Monday, March 18, 2019

Interview of Carolina Hinojosa-Cisneros by Xánath Caraza

Interview of Carolina Hinojosa-Cisneros by Xánath Caraza

Carolina Hinojosa-Cisneros

Who is Carolina?

I am a Tejana poeta, Chicana, and Mujerista. I hope that my work gives light as it wrestles between the tension and hope of our time.

As a child, who guided you through your first readings? 

My grandfather. He would go to the bathroom for hours and it would drive my grandmother crazy, but she’s the one who made a small shelf in there for him. The shelf always had the Holy Bible in Spanish and religious pamphlets or thin books. It was not something overtly introduced to me, yet I found such joy in knowing that my grandfather would retreat to read and it was something he enjoyed very much. My grandmother created a space for him to read and enjoy that. While she did that for him, I think she simultaneously did that for me. It made me want to be a reader.

How did you first become a poet?

This is a blurry answer for me. I have so many memories of poetry and I don’t know which one was the first. I don’t know if I was in Mrs. Kazekwa’s first grade class describing clowns who rode unicycles or if I was at my grandmother’s kitchen table, elbows plastered to the plastic as I wrote out lines on a birthday card especially for her. I wrote those lines in light blue ink with one of those pens that had four colors: green, red, blue, and black. Those were my grandmother’s favorite pens. I don’t know if I was in Mrs. Davis’s class in high school writing about the macabre or if I was in our trailor off 281 South dealing with the horror of teenage life. Maybe it was in our trailor off Addison Road or in our home off East Bates or the Bellaire Apartments off South Flores. It was somewhere there that I became a poet and all those places contributed to that moment.

What projects are you working on at the moment that you would like to share?

I am currently working on a book of fiction that I started to write in Professor Nan Cuba’s class in my current graduate program at Our Lady of the Lake University. She unearthed stories that I didn’t know I had inside of me. It was a real pleasure to work on fiction with her. I find that when I write fiction there is a recurring theme of journey that seems to pierce through. I want to acknowledge it. I want to honor it.
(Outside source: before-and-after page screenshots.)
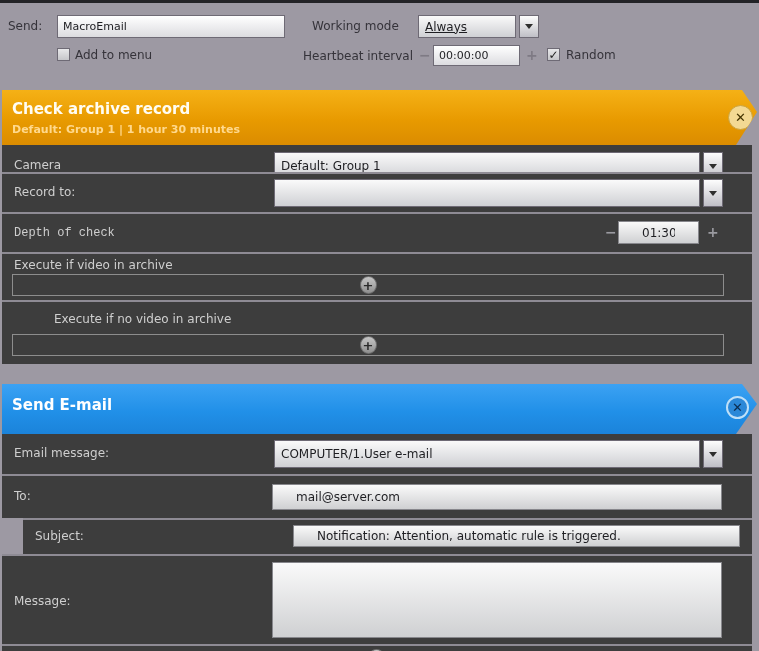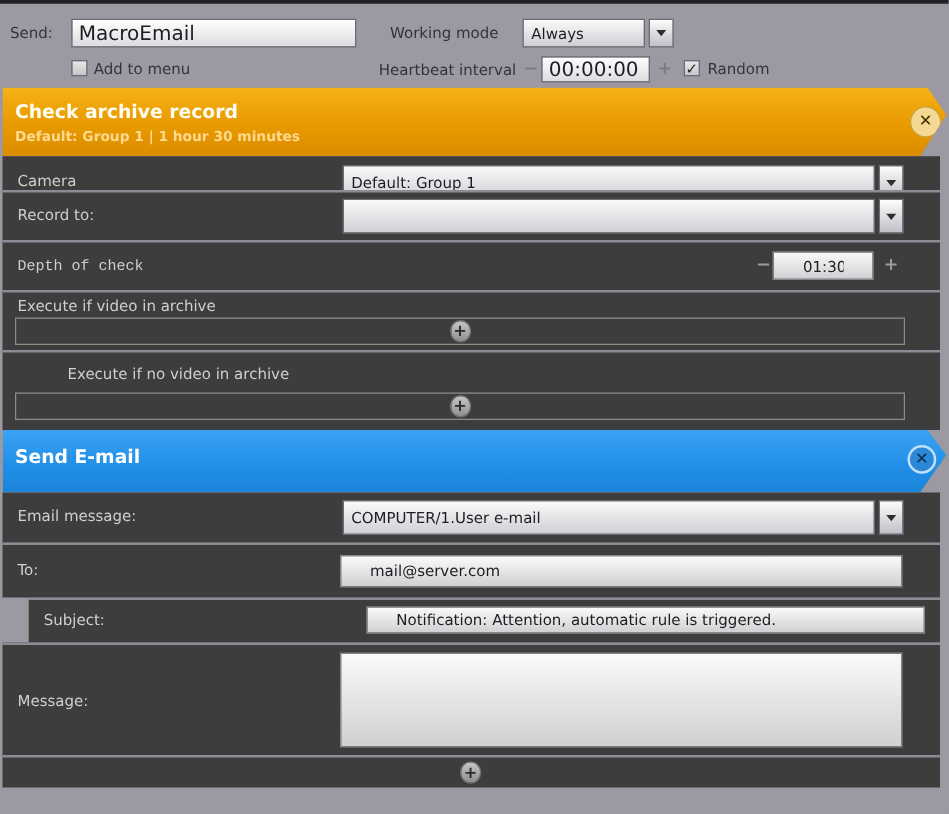"MacroEmail" .tinput { font-size: 16px -> 11px }
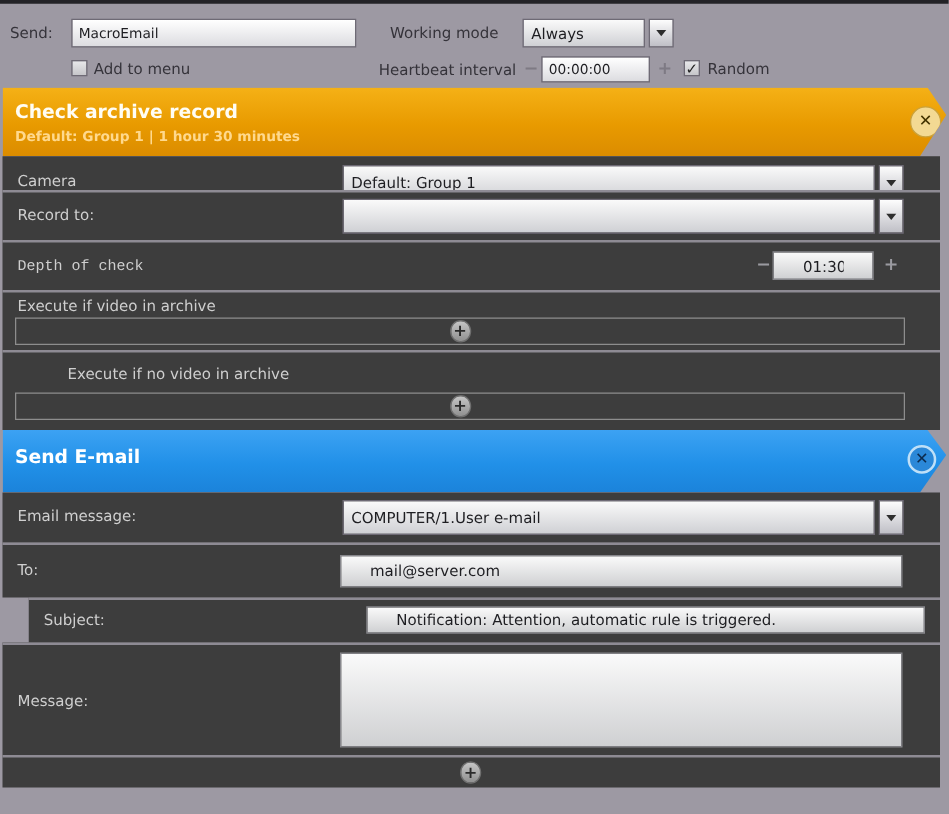"Always" div.ddfield { text-decoration: none -> underline }
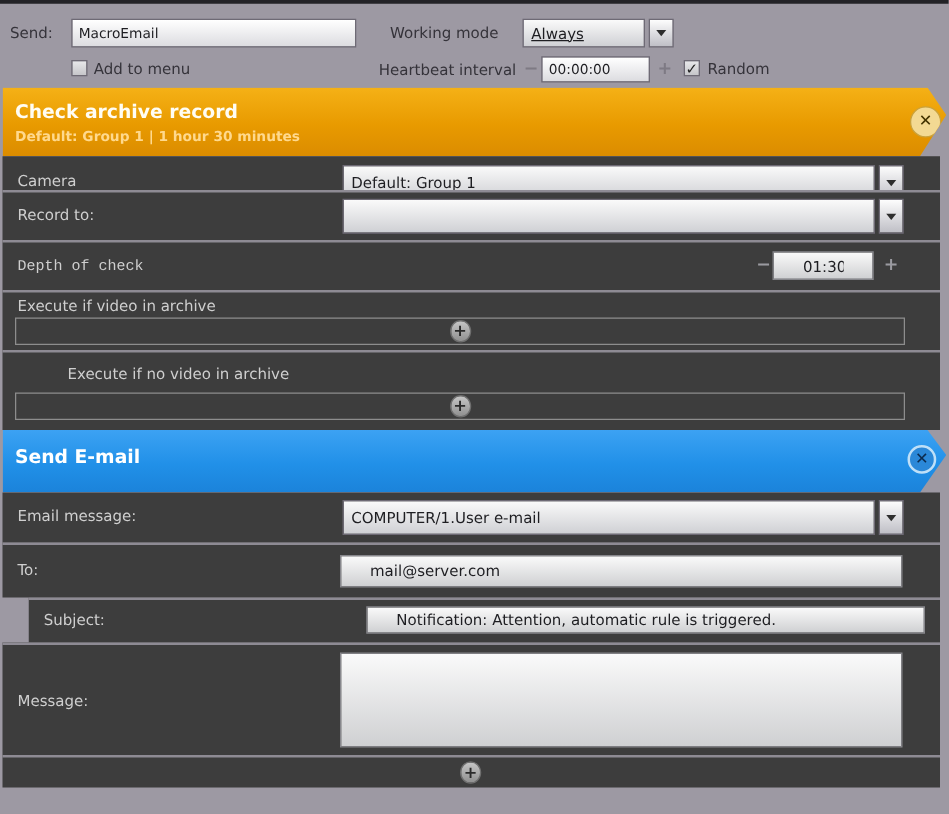"Check archive record" .banner { margin-top: none -> 20px }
I am also researching Chicanx theopoetics. I’ll leave that there for the moment. I believe in speaking things out into the universe.

What advice do you have for other poets?

Take risks. Have a poet’s prayer. Give thanks to your ancestors. There is no one in competition with you. We are all in this together. Never be afraid to learn from someone else. Learning is an opportunity to re-remember what we know in our bones to be the truth.

What else would you like to share?

The work of poetry is the work of faith. Sometimes we sit down to do the work and don’t know what is going to will itself to the forefront. It is an act of great faith to sit down and do the work. Keep the faith.

Carolina Hinojosa-Cisneros is a Tejana poeta, Chicana, Mujerista from San Antonio, Texas. She is a current MA/MFA student at Our Lady of the Lake University. Her work has appeared in On Being, Sojourners, The Acentos Review, Rock & Sling, and more. She is the 2019 recipient of the Alves Award in Theopoetics. Her chapbook, Becoming Coztototl was recently published by Flowersong Books.

1 comment:

Unknown said...

Beautiful. Thank you for your words.